Quando Neruda parte de Isla Calla di Sotto, deixa para Mario um caderno em branco para anotar poemas e provoca mudanças radicais naquele homem simples. Com espontaneidade tocante, o carteiro grava uma fita para Neruda, agradecendo-lhe por tudo o que lhe trouxe: agora ele é capaz de sentir a poesia nas belezas de sua ilha, diz. No som das ondas, ventos, redes de pesca, nos sinos da igreja, no céu estrelado, nas batidas do coração de Pablito…

Beatrice está grávida, mas o carteiro não conhecerá o filho. A moça entrega a fita ao poeta cinco anos depois, quando ele volta à ilha. Mario havia morrido numa manifestação comunista em que iria declamar um poema de Neruda. (O roteirista e ator Massimo Troisi, o carteiro, também morre após as filmagens, de ataque cardíaco).

Em nossa história, Cascudo é quem vai embora deste mundo. E também deixa para Roberto, aos 27 anos, um saldo positivo. Sem sua convivência, será que o menino teria se tornado um erudito?

O professor escolheu uma especialidade rara: a epistolografia. Neste tempo de escrita veloz e e-mails descuidados, Roberto é um epistológrafo, “aquele que cultiva a arte de escrever cartas”… usando caneta, papel, envelopes bonitos e selos escolhidos com carinho!

Sociável, organizado e metódico, ele gosta de receber visitas no apartamento arrumadíssimo, onde vive sozinho, entre cartas e estantes de livros. Às vezes, cozinha para os amigos. Um peixe no forno, por exemplo. Mas, em geral, são suas irmãs que cuidam da alimentação dele. Roberto se alimenta mesmo é de epístolas.

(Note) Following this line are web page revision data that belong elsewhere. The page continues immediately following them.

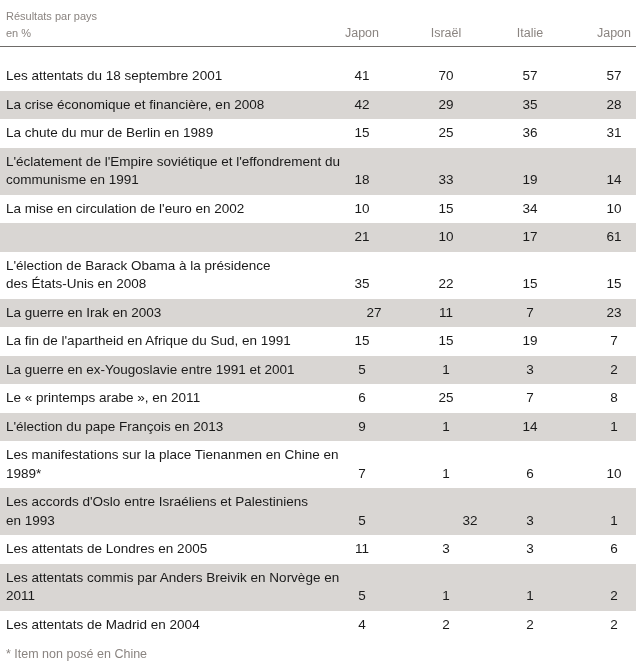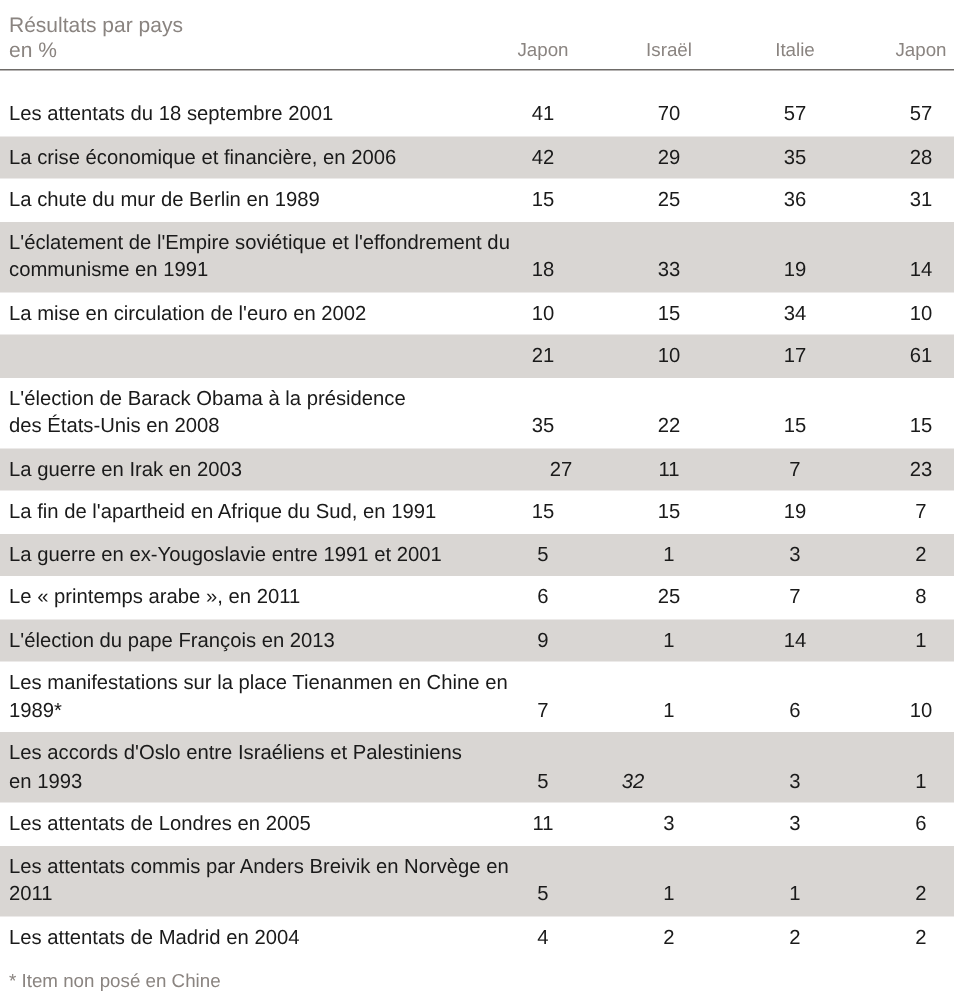--- a/index.html
+++ b/index.html
@@ -21,21 +21,21 @@
     display: flex;
     align-items: flex-end;
     border-bottom: 1px solid var(--rule);
     padding: 8px 0 4px 0;
   }
   .title-cell {
     width: 320px;
     box-sizing: border-box;
     padding-left: 6px;
     color: var(--muted);
-    font-size: 14px;
+    font-size: 11px;
     line-height: 17px;
   }
   .col-h {
     width: 84px;
     text-align: center;
     color: var(--muted);
     font-size: 12.5px;
     line-height: 17px;
   }
 
@@ -89,21 +89,21 @@
 
   <div class="tbody" id="tbody">
       <div class="row">
         <div class="row-label">Les attentats du 18 septembre 2001</div>
         <div class="cell-value" style="left: 320px;">41</div>
         <div class="cell-value" style="left: 404px;">70</div>
         <div class="cell-value" style="left: 488px;">57</div>
         <div class="cell-value" style="left: 572px;">57</div>
       </div>
       <div class="row shaded">
-        <div class="row-label">La crise économique et financière, en 2006</div>
+        <div class="row-label">La crise économique et financière, en 2008</div>
         <div class="cell-value" style="left: 320px;">42</div>
         <div class="cell-value" style="left: 404px;">29</div>
         <div class="cell-value" style="left: 488px;">35</div>
         <div class="cell-value" style="left: 572px;">28</div>
       </div>
       <div class="row">
         <div class="row-label">La chute du mur de Berlin en 1989</div>
         <div class="cell-value" style="left: 320px;">15</div>
         <div class="cell-value" style="left: 404px;">25</div>
         <div class="cell-value" style="left: 488px;">36</div>
@@ -178,21 +178,21 @@
 1989*</div>
         <div class="cell-value" style="left: 320px;">7</div>
         <div class="cell-value" style="left: 404px;">1</div>
         <div class="cell-value" style="left: 488px;">6</div>
         <div class="cell-value" style="left: 572px;">10</div>
       </div>
       <div class="row shaded">
         <div class="row-label">Les accords d'Oslo entre Israéliens et Palestiniens
 en 1993</div>
         <div class="cell-value" style="left: 320px;">5</div>
-        <div class="cell-value" style="left: 380px; font-style: italic;">32</div>
+        <div class="cell-value" style="left: 428px;">32</div>
         <div class="cell-value" style="left: 488px;">3</div>
         <div class="cell-value" style="left: 572px;">1</div>
       </div>
       <div class="row">
         <div class="row-label">Les attentats de Londres en 2005</div>
         <div class="cell-value" style="left: 320px;">11</div>
         <div class="cell-value" style="left: 404px;">3</div>
         <div class="cell-value" style="left: 488px;">3</div>
         <div class="cell-value" style="left: 572px;">6</div>
       </div>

Não só das próprias – sua correspondência atual inclui, entre outros, os nomes do escritor português Cunha de Leiradella, que vive em Povoa de Lanhoso, nos contrafortes da Serra do Gerês; Bernard Alléguède, da França; José Augusto Carvalho, de Vitória, e, até há pouco, Sophia Lyra, que não escreve mais porque tem 103 anos.

Mas também cuida das cartas que outros trocaram. Depois de publicar sua dissertação de mestrado, em 1996 — Ruídos na Cristaleira: Cheiros e Vozes do Tempo, sobre a obra da memorialista mineira Raquel Jardim, da década de 1930 –, desde 2000 Roberto vem catalogando e divulgando a correspondência de Cascudo.

E quem imagina tratar-se de leitura aborrecida, é que não conhece os livros. Como diz a professora Sônia van Dijck no prefácio de Flama Serena, as cartas de Cascudo trazem “informações históricas, culturais e literárias”, presentificadas nas notas escritas por Roberto, que iluminam os fatos e os personagens mencionados. Que sabor não há em relembrar, por exemplo, os feitos heróicos dos pioneiros da aviação postal transatlântica da década de 1930, como os pilotos franceses Mermoz ou Saint Exupéry, amerrissando com seus hidroaviões no rio Potengi?

Ler as cartas que Cascudo trocou com os amigos é quase como subir os vinte degraus do sobrado da rua Junqueira Aires para sentar na varanda perfumada de dona Dahlia e ouvi-los conversar.

Foguete – talvez o escritor dissesse – chegou aonde pretendia.